A força das ideias gera a história, movimenta os povos, muda sistemas. Nas artes, inúmeros artistas não ignoraram o que aconteceu em seu próprio tempo, criando obras que foram testemunhos históricos e ao mesmo tempo marcos estéticos de suas épocas. No Brasil dos tempos da ditadura militar, um artista se destacou: Antonio Henrique Amaral.
Por Mazé Leite*
- “Sem saída”, xilogravura, Antonio Amaral, 1967
Antonio Henrique Abreu Amaral nasceu em São Paulo, capital, em 1935 e faleceu em 2015. Formou-se em Direito pela Universidade de São Paulo, mas seguiu a carreira artística. Sua formação se inicia em 1952 na Escola do Masp (Museu de Arte de São Paulo). Ele foi também aluno de gravura do artista Lívio Abramo que, em 1956, ensinava essa técnica do Museu de Arte Moderna de São Paulo, o MAM.
Em 1958, Antonio Amaral viajou para Chile e Argentina, realizando diversas exposições. Nessas viagens, conheceu o poeta Pablo Neruda. No ano seguinte, além de expor em Washington, EUA, participou de oficinas com artistas norte-americanos em Nova York. Retorna ao Brasil em 1960 e passa uma temporada no Rio de Janeiro, onde entra em contato com Candido Portinari, Djanira e Oswaldo Goeldi, este também gravador.

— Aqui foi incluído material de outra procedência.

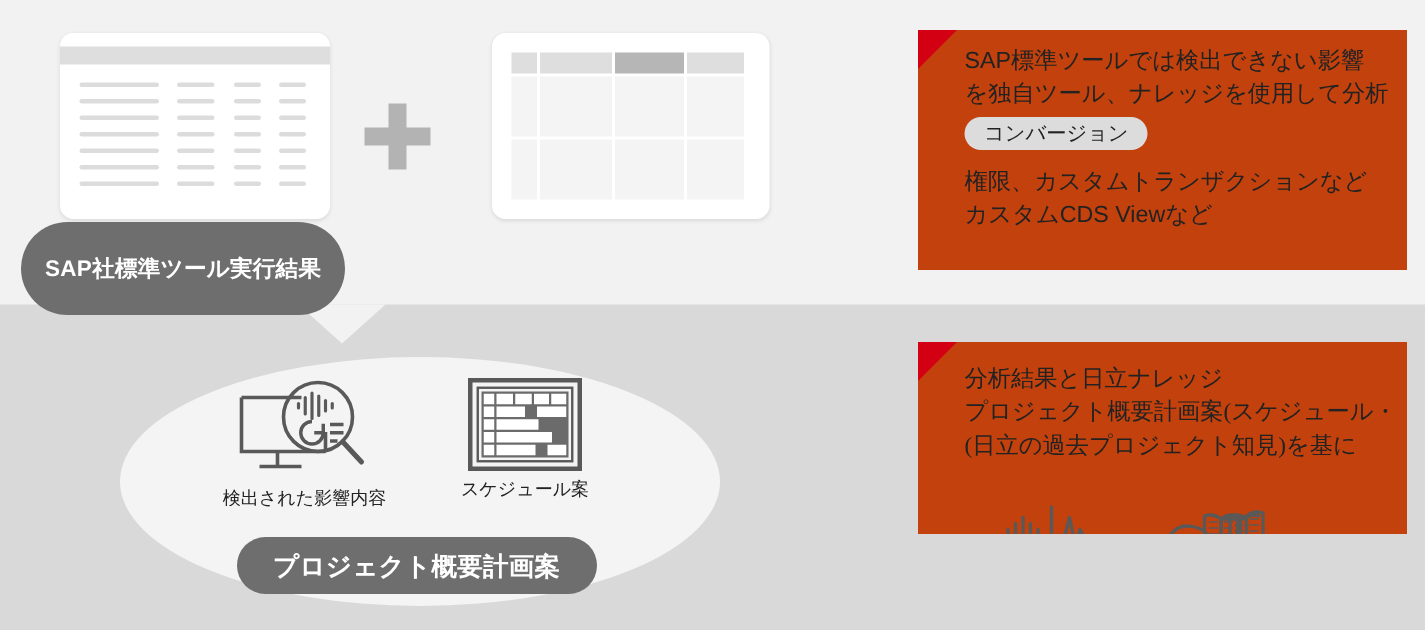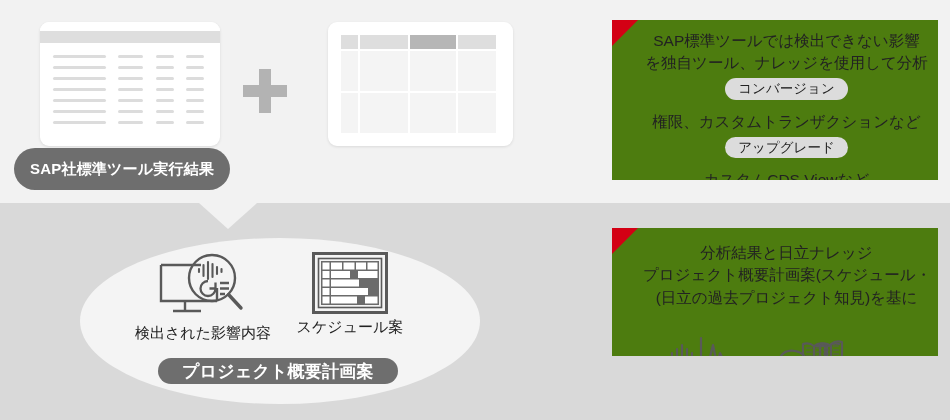"SAP標準ツールでは検出できない影響" .panel { background: #4d7c0f -> #c2410c; text-align: center -> none }
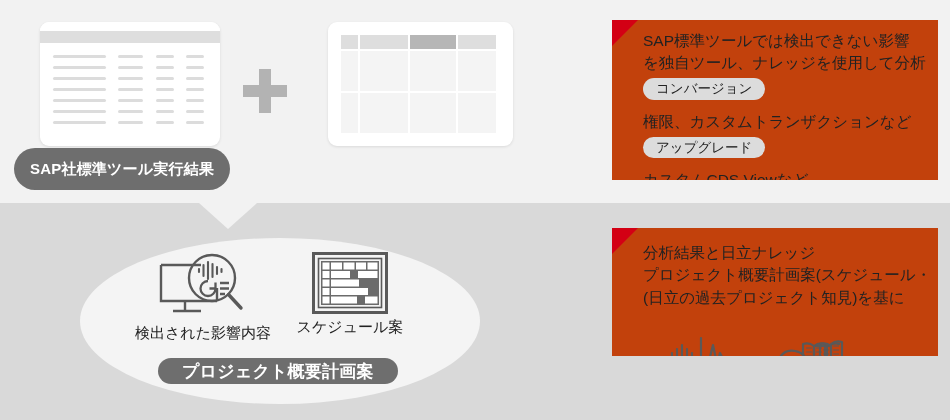"アップグレード" div { html: <div><span>アップグレード</span></div> -> none }
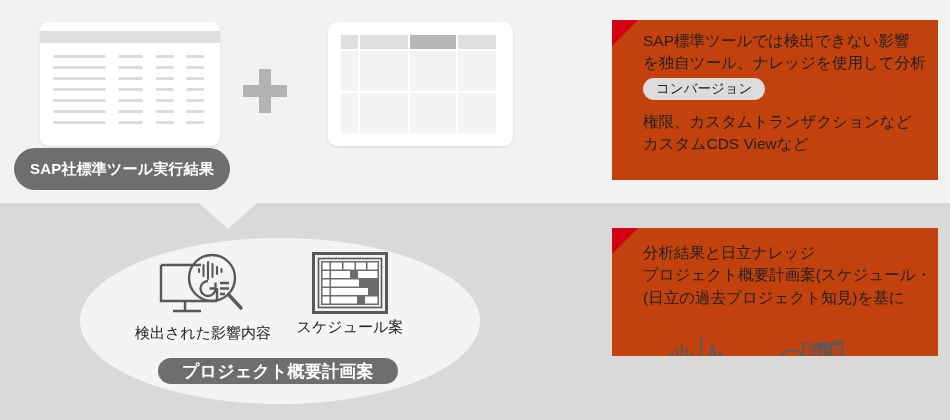"SAP社標準ツール実行結果" .pill-1 { padding: 6px 16px -> 16px 16px }
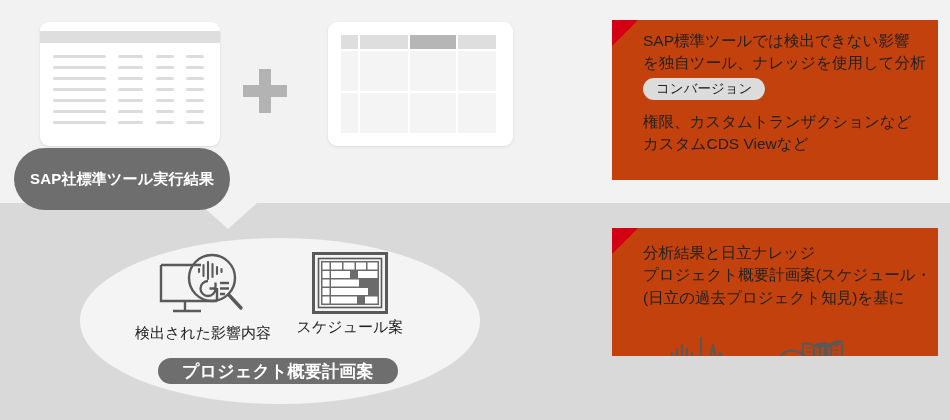"分析結果と日立ナレッジ" .panel-2 { font-family: none -> Liberation Serif, serif }
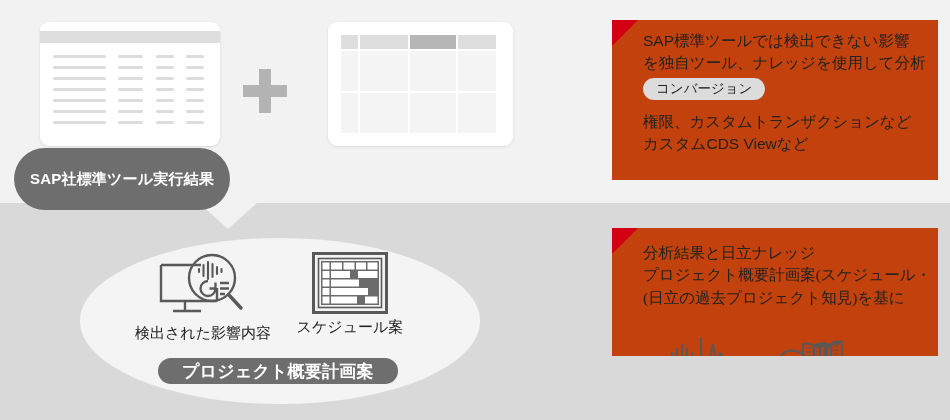"検出された影響内容" .icon-caption { font-size: 15px -> 12px }
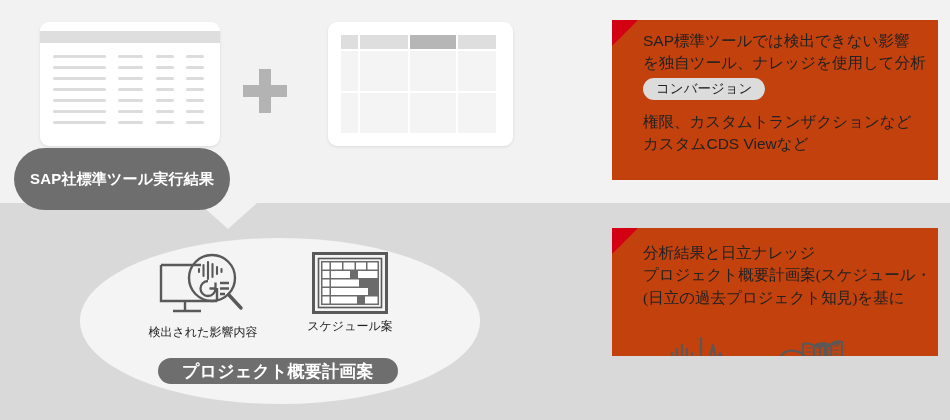"プロジェクト概要計画案" .pill-3 { height: 26px -> 38px }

Voltou para São Paulo em 1961, onde passou a trabalhar como redator publicitário, mas sem abandonar sua atividade artística.
Com o golpe militar de 1964, Antonio Henrique Amaral incorporou a seu trabalho uma temática mais incisiva, com críticas claras à falta de liberdade e à censura. Em 1967 lançou o livro de xilogravuras intitulado “O meu e o seu”, com apresentação do poeta Ferreira Gullar. Nesse álbum, ele sintetiza a questão do autoritarismo político dos militares no poder. Neste ano, inicia seu trabalho com a pintura.
Em 1968, veio o AI5, radicalizando ainda mais a perseguição dos militares a artistas e intelectuais e a todos os opositores do regime. Começou a trabalhar numa série de pinturas intitulada “Bananas”, onde está muito clara a sua denúncia política contra a ditadura. Era uma referência também às ideias do Tropicalismo, mas também ao tema da antropofagia defendido pelos modernistas de 1922, como Oswald e Mário de Andrade.
Em 1971 ganhou um prêmio no Salão de Arte Moderna do RJ, com uma viagem ao exterior. Foi novamente para Nova York e voltou ao Brasil em 1974. Nesses anos fora do Brasil, Antonio exibiu suas obras em exposições em diversos países.
Sua série das “Bananas” mostra claramente sua crítica ao que estava acontecendo em nosso país. Um desses trabalhos apresenta uma banana cortada e envolta por um garfo, ambos amarrados por um grosso barbante. Como uma metáfora do regime militar, o artista expõe bananas apodrecidas, espetadas por garfos pesados, que parecem denunciar a tortura cruel aos presos políticos.
A metáfora das bananas sempre foi usada em diversos momentos da nossa história, desde a pintura “Tropical” de Anita Malfatti (1889-1964), passando pela “A Negra” de Tarsila do Amaral (1886-1973), e até “Bananal” de Lasar Segall (1891-1957). Na década de 1930 o compositor Braguinha explicitou na letra da música “Yes nós temos bananas”, de forma gaiata, a exploração das riquezas do Brasil por parte dos estrangeiros. Na década de 1940 Carmen Miranda balançava suas curvas nos Estados Unidos, criando a imagem caricata da latino-americana com seu chapéu excêntrico carregado de bananas e outras frutas. Ou seja, Antonio Henrique voltava à mesma metáfora para mostrar que o país da banana e do carnaval sofria com a ditadura militar.
Uma de suas pinturas mais explícitas é “A morte no sábado – homenagem a Vladimir Herzog”, na qual o artista denuncia o assassinato do jornalista da TV Cultura nos porões da ditadura dos generais brasileiros.
*Mazé Leite é artista plástica, bacharel em Letras-USP, membro do Ateliê Contraponto de Arte Figurativa.